Poor posture: It’s common to focus your training on the muscles that are most visible (front) and neglect your ‘posterior chain’ of muscles. We also spend much of our day reaching forward (driving, sitting at a desk, reading, etc.), so strengthening the posterior chain of muscles and stretching/releasing anterior muscles (chest, shoulders) plays a crucial role in developing and maintaining good posture and avoiding injuries.

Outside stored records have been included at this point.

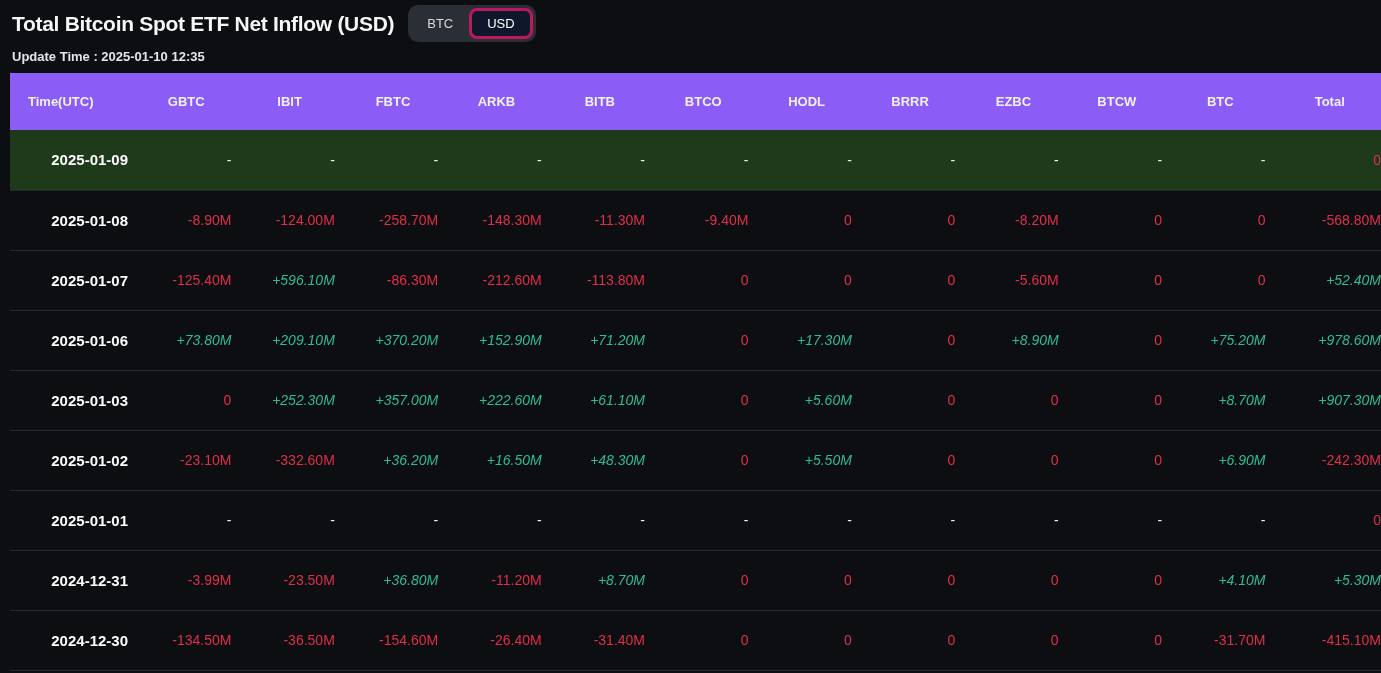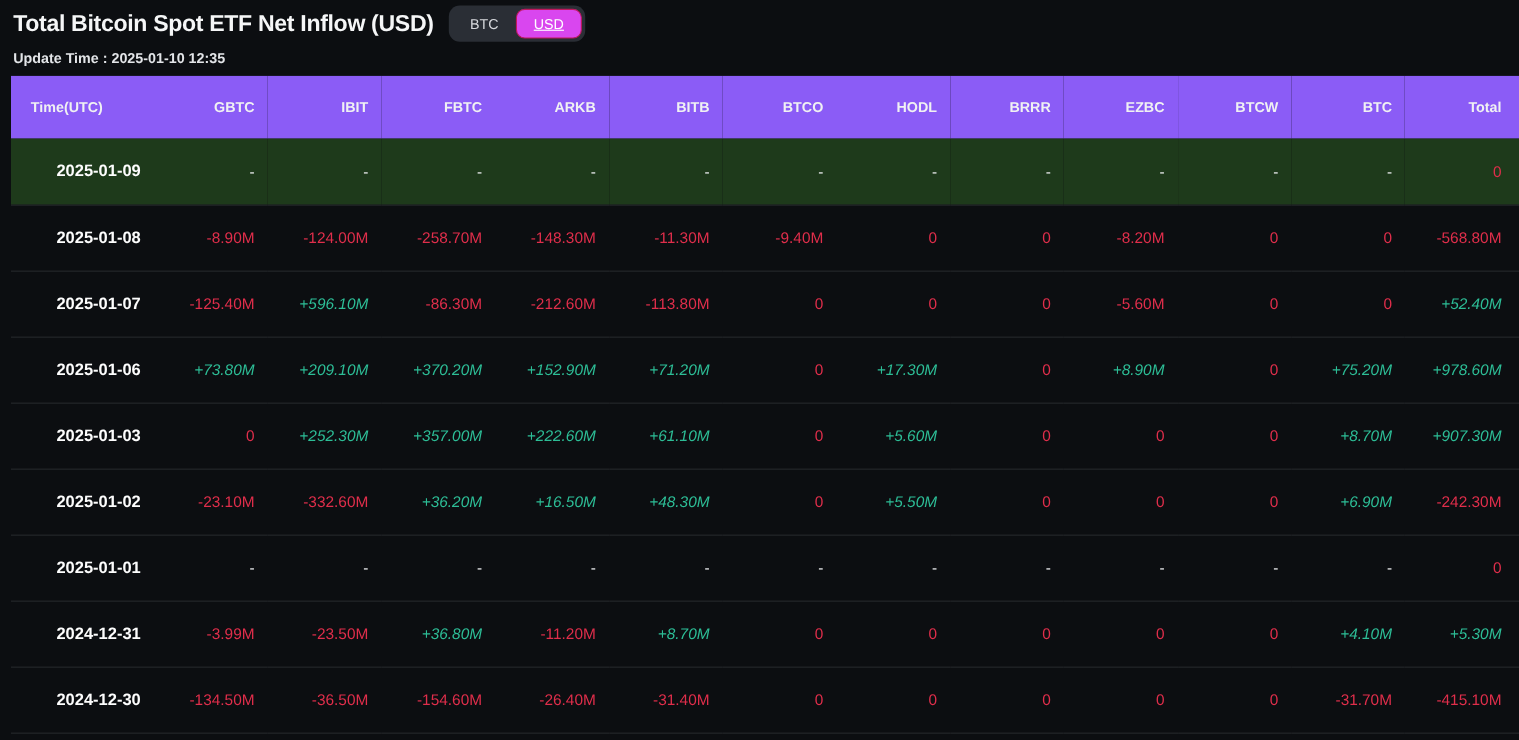--- a/index.html
+++ b/index.html
@@ -34,10 +34,9 @@
     line-height: 1;
   }
   .toggle-opt.selected {
-    background: #d946ef;
-    border: 1px solid #be185d;
+    background: #0f172a;
+    border: 3px solid #be185d;
     color: #ffffff;
-    text-decoration: underline;
   }
   .update-time {
     margin-top: 7px;

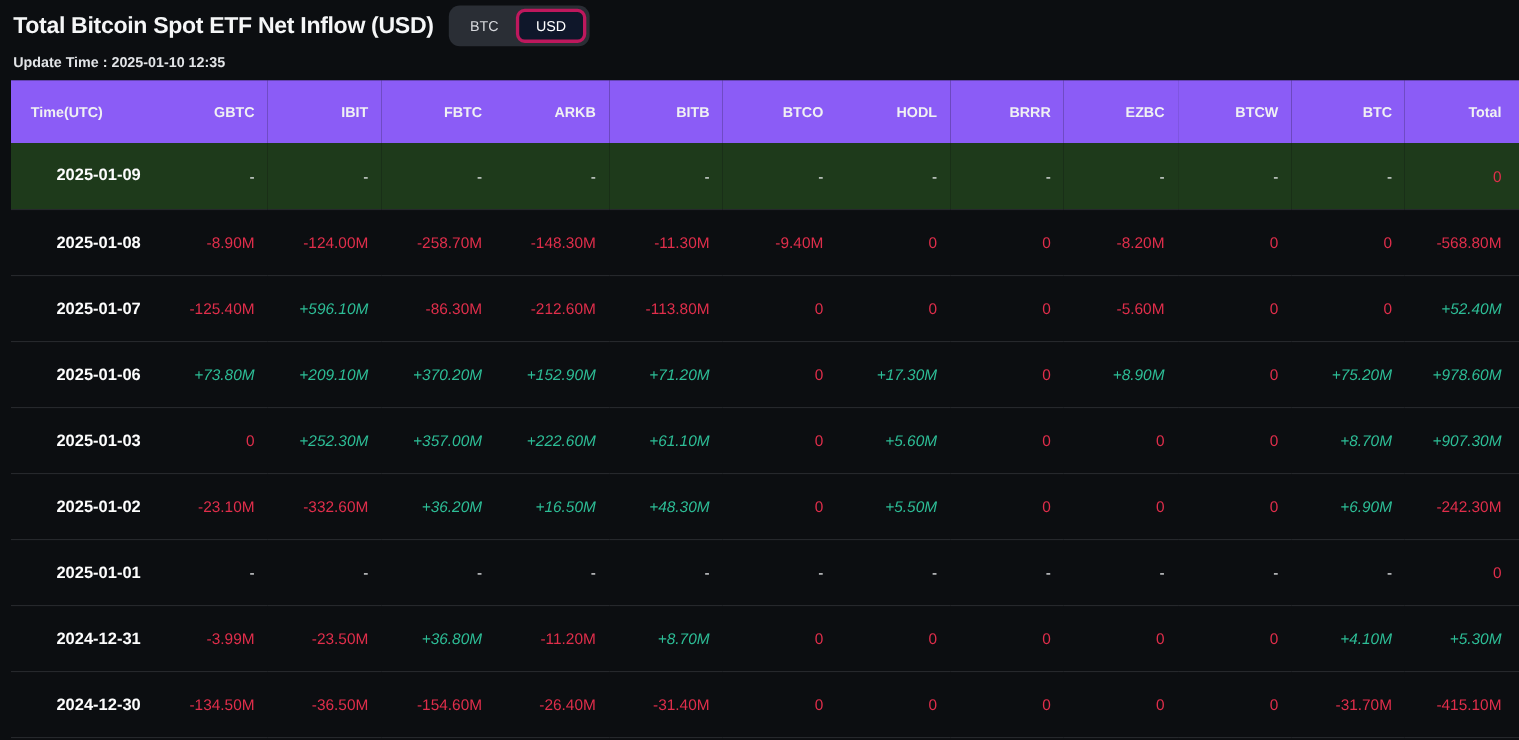--- a/index.html
+++ b/index.html
@@ -53,7 +53,7 @@
   thead tr { background: #8b5cf6; height: 57px; }
   th {
     font-size: 13px; font-weight: 700; color: #f0f1f3;
-    text-align: right; padding-right: 12px; white-space: nowrap;
+    text-align: center; padding-right: 12px; white-space: nowrap;
   }
   th:first-child { text-align: left; padding-left: 18px; width: 130px; }
   th:last-child, td:last-child { padding-right: 16px; }

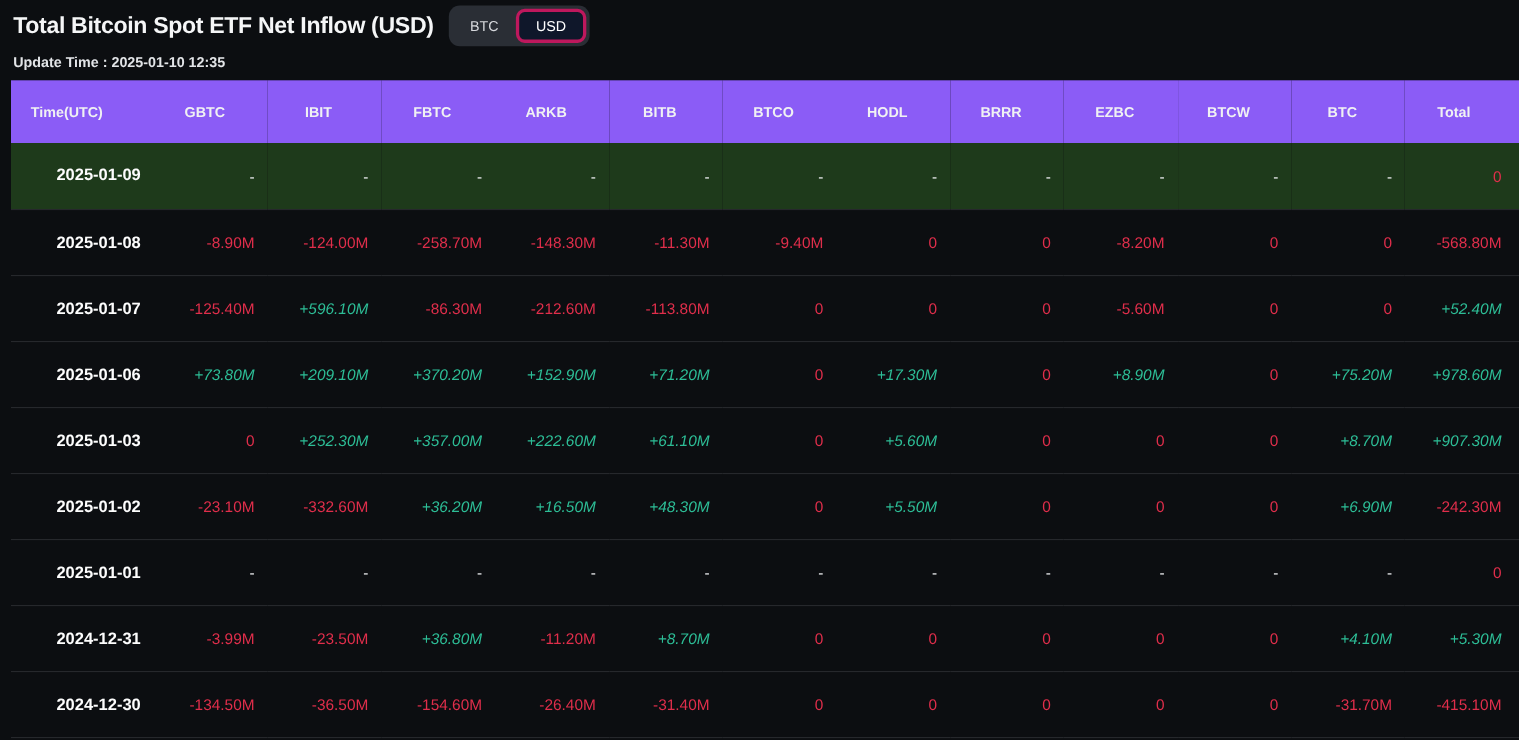--- a/index.html
+++ b/index.html
@@ -56,7 +56,7 @@
     text-align: center; padding-right: 12px; white-space: nowrap;
   }
   th:first-child { text-align: left; padding-left: 18px; width: 130px; }
-  th:last-child, td:last-child { padding-right: 16px; }
+  th:last-child, td:last-child { padding-right: 0; }
   tbody tr { height: 60px; border-bottom: 1px solid #26282c; }
   tbody tr.highlight { background: #1e3a1b; }
   td {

Underdeveloped glutes: Poor squatting and lunging technique, often exacerbated by inflexible hamstrings and tight hip flexors, will often result in poor recruitment of your glute muscles and potential lower back and knee injuries. Your glutes are powerful muscles and, when trained correctly, reduce injury risk and improve overall aesthetics.

Poor overall symmetry: Some of the most commonly neglected muscle groups are lats, rear shoulders, lower traps, hamstrings and calves, all of which contribute significantly to a symmetrically proportioned body.

Out-training a poor diet: For those of you who feel you need to be ‘smashed’ by your trainer in order to feel you either get ‘value’ from your session or you feel the need to work off your poor eating habits, think again. Engaging in smart, mindful, focused and planned training will see you gain more results, faster and with far less risk of injury and simply pushing your body with poor technique through inappropriate exercises, all in the name of ‘sweat’! I call this the new phenomena of the ‘Instagram workout’. It’s gathering momentum amongst some, both in the form of 1:1 training and group class cult followings. Experience tells me that many of these regimes will end in tears – both in poorly developed physiques and inevitable injuries – not dissimilar to the ‘aerobic’ movement of the ‘80’s!

All of the above can be overcome and/or corrected by a reputable, experienced trainer.

Bottom line? Train smart .. avoid injuries … get results!